=== Exercise goal ===
From the line with "center -> left" through the line with "-> <div> <span>87.50</span>", repeat the entries verbatim, both end lines included, and add nothing.
☆ ☆ ☆ ☆ ☆
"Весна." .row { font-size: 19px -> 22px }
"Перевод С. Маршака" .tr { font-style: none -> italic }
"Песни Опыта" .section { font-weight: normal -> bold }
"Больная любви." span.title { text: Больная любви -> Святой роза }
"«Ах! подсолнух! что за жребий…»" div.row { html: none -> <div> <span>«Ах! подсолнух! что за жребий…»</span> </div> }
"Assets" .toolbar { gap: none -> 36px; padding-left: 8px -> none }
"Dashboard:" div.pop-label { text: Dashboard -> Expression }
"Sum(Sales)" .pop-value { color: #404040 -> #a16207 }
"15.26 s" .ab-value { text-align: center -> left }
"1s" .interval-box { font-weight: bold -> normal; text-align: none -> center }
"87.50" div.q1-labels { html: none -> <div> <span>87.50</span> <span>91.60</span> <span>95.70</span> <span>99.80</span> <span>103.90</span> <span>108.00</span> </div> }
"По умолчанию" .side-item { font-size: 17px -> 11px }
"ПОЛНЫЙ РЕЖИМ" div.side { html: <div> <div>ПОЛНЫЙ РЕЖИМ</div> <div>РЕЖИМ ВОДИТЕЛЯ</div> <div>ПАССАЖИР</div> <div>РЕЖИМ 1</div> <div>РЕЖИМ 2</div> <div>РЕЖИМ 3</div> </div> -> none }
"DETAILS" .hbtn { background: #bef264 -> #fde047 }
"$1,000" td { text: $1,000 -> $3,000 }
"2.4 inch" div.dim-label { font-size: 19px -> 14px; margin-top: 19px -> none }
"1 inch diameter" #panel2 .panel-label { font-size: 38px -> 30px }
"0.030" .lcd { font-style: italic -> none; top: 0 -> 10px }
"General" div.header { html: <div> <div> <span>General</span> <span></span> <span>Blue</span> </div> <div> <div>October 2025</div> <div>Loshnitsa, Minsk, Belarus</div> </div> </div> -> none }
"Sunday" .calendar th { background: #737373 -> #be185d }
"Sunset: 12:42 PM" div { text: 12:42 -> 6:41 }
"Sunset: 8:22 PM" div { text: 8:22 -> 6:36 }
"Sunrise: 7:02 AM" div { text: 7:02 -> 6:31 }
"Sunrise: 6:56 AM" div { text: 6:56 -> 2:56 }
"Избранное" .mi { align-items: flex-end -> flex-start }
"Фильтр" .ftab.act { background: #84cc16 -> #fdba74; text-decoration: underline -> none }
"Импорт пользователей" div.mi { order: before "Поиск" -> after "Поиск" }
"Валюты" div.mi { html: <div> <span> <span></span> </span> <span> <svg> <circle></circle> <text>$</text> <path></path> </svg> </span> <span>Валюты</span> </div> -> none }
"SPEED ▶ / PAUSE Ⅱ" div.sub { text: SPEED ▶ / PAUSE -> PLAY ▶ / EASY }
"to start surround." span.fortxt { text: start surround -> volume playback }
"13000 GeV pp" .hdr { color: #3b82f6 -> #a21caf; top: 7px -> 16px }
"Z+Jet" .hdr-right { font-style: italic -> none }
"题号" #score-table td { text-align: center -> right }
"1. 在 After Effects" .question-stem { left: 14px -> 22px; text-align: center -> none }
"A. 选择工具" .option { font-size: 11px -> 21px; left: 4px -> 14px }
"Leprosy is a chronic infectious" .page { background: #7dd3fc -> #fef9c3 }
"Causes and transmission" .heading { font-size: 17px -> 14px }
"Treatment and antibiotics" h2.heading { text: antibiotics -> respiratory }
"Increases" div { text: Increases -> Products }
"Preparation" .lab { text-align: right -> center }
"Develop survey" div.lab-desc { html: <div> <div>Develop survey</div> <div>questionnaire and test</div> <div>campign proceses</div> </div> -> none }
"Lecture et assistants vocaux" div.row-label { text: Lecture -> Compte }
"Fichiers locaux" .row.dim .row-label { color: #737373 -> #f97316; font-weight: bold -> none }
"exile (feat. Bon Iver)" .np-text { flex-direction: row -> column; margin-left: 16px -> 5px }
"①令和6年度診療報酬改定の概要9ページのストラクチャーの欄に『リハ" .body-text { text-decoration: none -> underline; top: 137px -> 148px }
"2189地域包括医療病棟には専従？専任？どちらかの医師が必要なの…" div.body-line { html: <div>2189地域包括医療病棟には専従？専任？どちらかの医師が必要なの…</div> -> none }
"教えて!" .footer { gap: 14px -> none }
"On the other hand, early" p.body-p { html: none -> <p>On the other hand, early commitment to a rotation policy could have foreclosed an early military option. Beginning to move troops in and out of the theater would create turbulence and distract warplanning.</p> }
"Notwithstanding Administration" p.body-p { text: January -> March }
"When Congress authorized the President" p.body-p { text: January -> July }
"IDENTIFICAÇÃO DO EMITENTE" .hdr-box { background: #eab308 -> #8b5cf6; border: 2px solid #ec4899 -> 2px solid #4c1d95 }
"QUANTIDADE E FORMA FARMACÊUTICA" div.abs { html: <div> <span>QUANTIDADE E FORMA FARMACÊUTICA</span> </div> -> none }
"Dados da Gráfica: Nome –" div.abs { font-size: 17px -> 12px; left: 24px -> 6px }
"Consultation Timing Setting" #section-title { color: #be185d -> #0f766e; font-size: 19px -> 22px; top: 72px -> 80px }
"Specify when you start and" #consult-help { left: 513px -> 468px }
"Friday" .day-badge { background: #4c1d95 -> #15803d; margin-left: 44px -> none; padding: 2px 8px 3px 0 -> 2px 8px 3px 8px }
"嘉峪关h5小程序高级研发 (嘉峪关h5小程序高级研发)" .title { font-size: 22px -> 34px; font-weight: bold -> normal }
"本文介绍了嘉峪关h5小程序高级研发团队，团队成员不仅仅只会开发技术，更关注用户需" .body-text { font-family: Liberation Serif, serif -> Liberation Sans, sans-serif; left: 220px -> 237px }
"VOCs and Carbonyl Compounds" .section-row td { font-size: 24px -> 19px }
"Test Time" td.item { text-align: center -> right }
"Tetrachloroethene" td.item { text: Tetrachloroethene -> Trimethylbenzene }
☆ ☆ ☆ ☆ ☆
=== Finished task ===
"15.26 s" .ab-value { text-align: center -> left }
"1s" .interval-box { font-weight: bold -> normal; text-align: none -> center }
"87.50" div.q1-labels { html: none -> <div> <span>87.50</span> <span>91.60</span> <span>95.70</span> <span>99.80</span> <span>103.90</span> <span>108.00</span> </div> }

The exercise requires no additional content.